Menter, Rudin & Trivelpiece, P.C., Syracuse (Julian B. Modesti of Counsel), for Respondent.

PRESENT: SCUDDER, P.J., FAHEY, LINDLEY, and VALENTINO, JJ.

OpinionMEMORANDUM:

Petitioner commenced this proceeding pursuant to EDPL 207, seeking judicial review of respondent's determination to condemn certain real property for the purpose of expanding a runway at a public airport. Preliminarily, we note that [t]he burden is on the party challenging the condemnation to establish that the determination was without foundation and baseless ... Thus, [i]f an adequate basis for a determination is shown and the objector cannot show that the determination was without foundation, the [condemnor's] determination should be confirmed” (Matter of GM Components Holdings, LLC v. Town of Lockport Indus. Dev. Agency, 112 A.D.3d 1351, 1352, 977 N.Y.S.2d 836, appeal dismissed 22 N.Y.3d 1165, 985 N.Y.S.2d 466, 8 N.E.3d 842, lv. denied 23 N.Y.3d 905, 2014 WL 2609538 [internal quotation marks omitted] ).

We reject petitioner's contention that respondent failed to demonstrate that an actual public use, benefit, or purpose will be served by the proposed taking. “A ‘public use, benefit or purpose’ must exist to warrant the exercise of the power of eminent domain (EDPL 204[B][1] ) (Matter of Syracuse Univ. v. Project Orange Assoc. Servs. Corp., 71 A.D.3d 1432, 1433, 897 N.Y.S.2d 335, appeal dismissed and lv. denied 14 N.Y.3d 924, 905 N.Y.S.2d 126, 931 N.E.2d 96 ), and [w]hat qualifies as “public purpose” or “public use” is broadly defined as encompassing virtually any project that may confer upon the public a benefit, utility, or advantage’ (id. ). ‘Whether a use to which property is to be devoted by a condemnor is, in fact, for the public benefit is a question to be determined by [this] [C]ourt [ ] based on the record’ (id. ), and on these facts we conclude that the taking is for the public benefit.

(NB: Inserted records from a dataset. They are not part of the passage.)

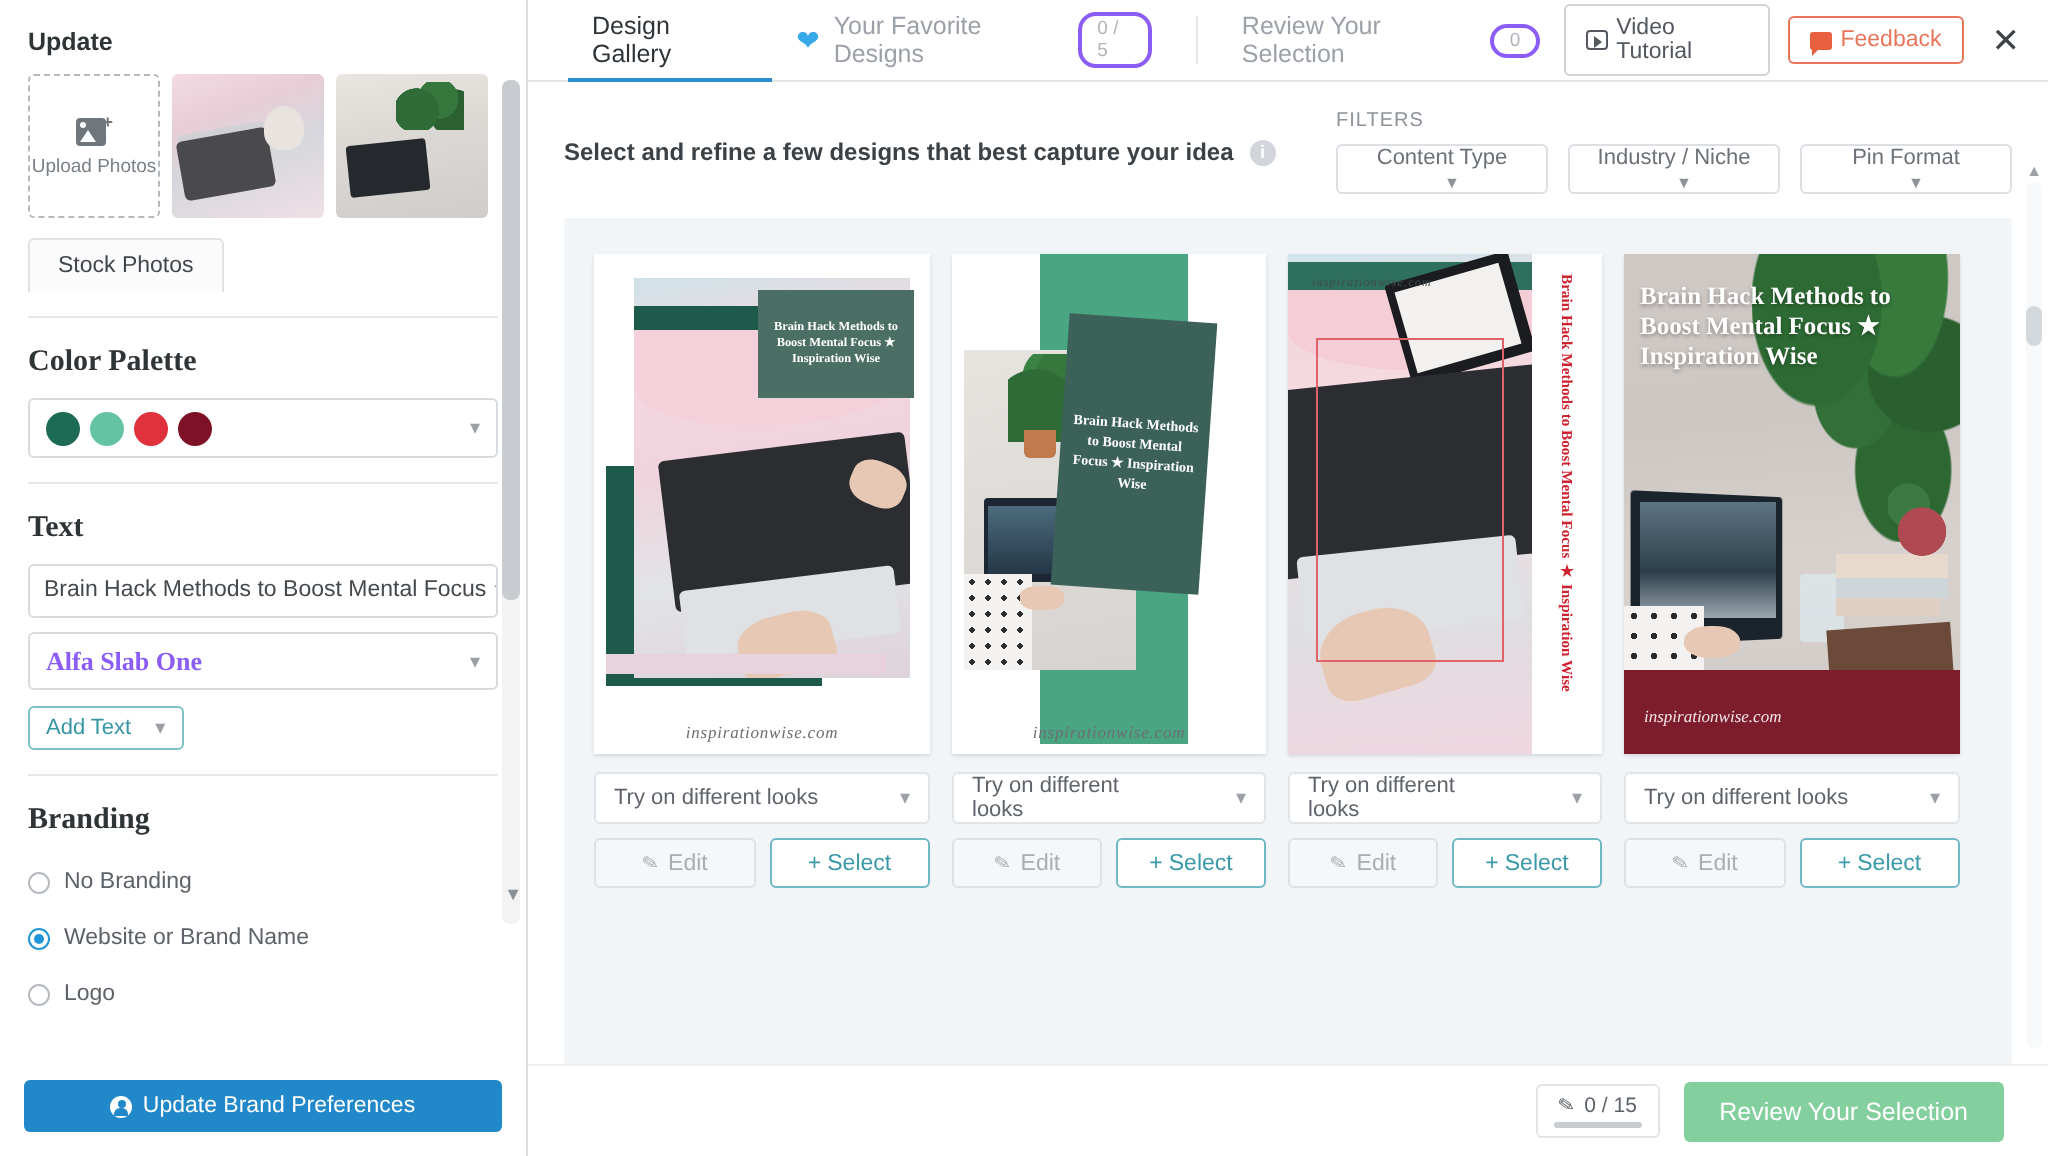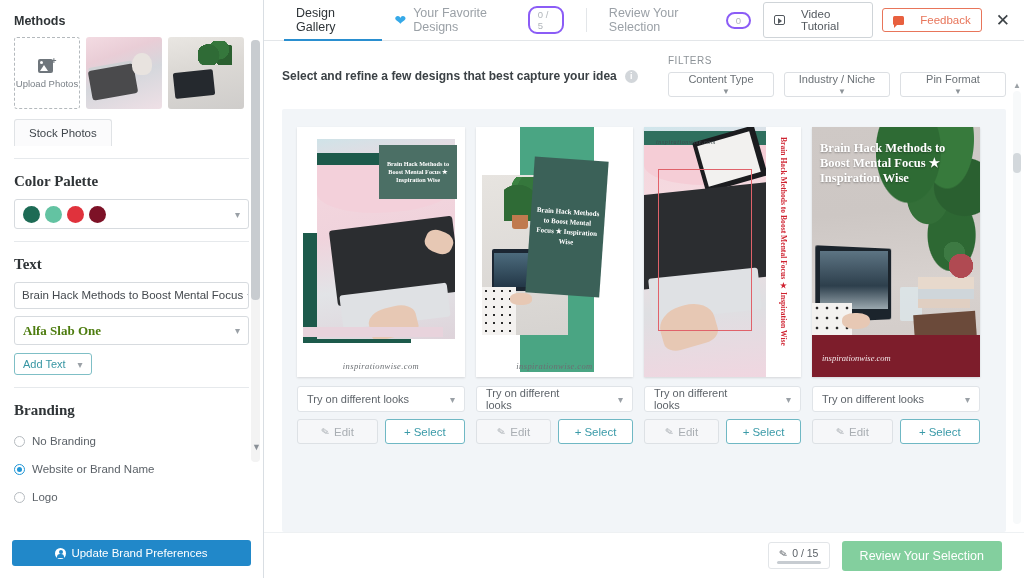"Methods" div.sec-label { text: Methods -> Update }
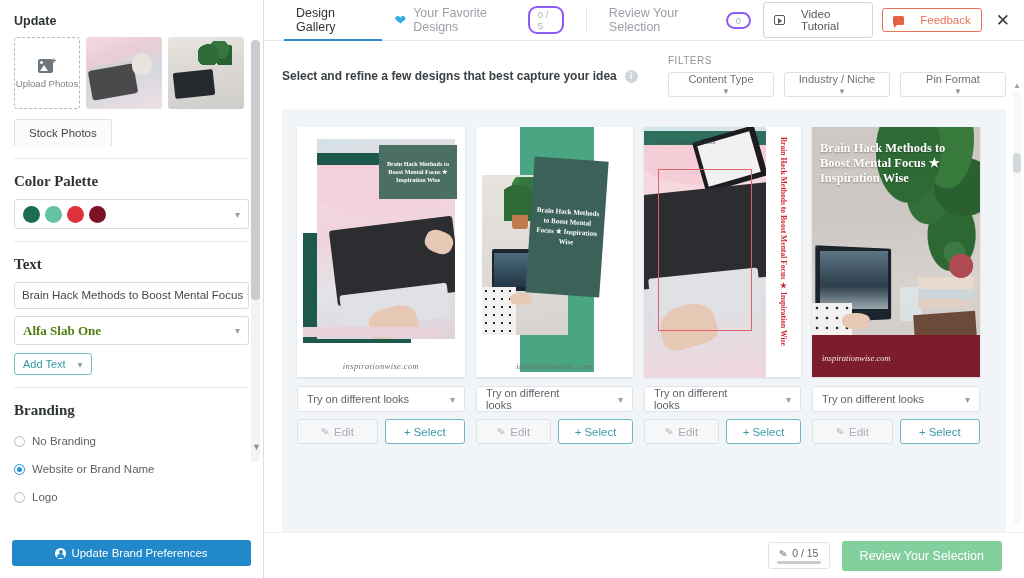"Video Tutorial" .btn-outline { gap: 16px -> 4px }
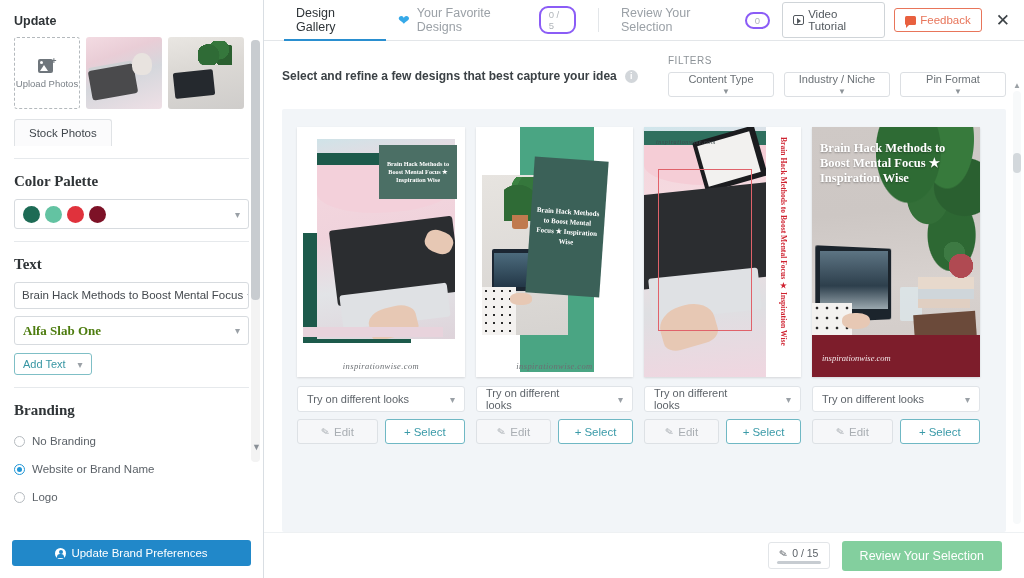"Alfa Slab One" .font-name { color: #4d7c0f -> #8b5cf6 }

We also reject petitioner's contention that the taking is excessive, both in volume and in nature. ‘While it is well established that a condemnor cannot take, by use of the power of eminent domain, property not necessary to fulfill the public purpose, it is generally accepted that the condemnor has broad discretion in deciding what land is necessary to fulfill that purpose’ (Matter of Doyle v. Schuylerville Cent. Sch. Dist., 35 A.D.3d 1058, 1059, 826 N.Y.S.2d 797, lv. denied 9 N.Y.3d 804, 840 N.Y.S.2d 764, 872 N.E.2d 877, rearg. denied 9 N.Y.3d 939, 844 N.Y.S.2d 779, 876 N.E.2d 507 ; see Hallock v. State of New York, 32 N.Y.2d 599, 605, 347 N.Y.S.2d 60, 300 N.E.2d 430 ). On this record, we conclude that respondent neither abused nor improvidently exercised its discretion in determining the scope of the taking (see Matter of Butler v. Onondaga County Legislature, 39 A.D.3d 1271, 1272, 833 N.Y.S.2d 829 ).

Finally, petitioner contends that respondent failed to comply with EDPL 207(4) and article 8 of the Environmental Conservation Law 5SEQRA] State Environmental Quality Review Act). “ ‘Judicial review of a lead agency's SEQRA determination is limited to whether the determination was made in accordance with lawful procedure and whether, substantively, the determination ‘was affected by an error of law or was arbitrary and capricious or an abuse of discretion’ (Akpan v. Koch, 75 N.Y.2d 561, 570, 555 N.Y.S.2d 16, 554 N.E.2d 53 [1990], quoting CPLR 7803[3] ). ‘In assessing an...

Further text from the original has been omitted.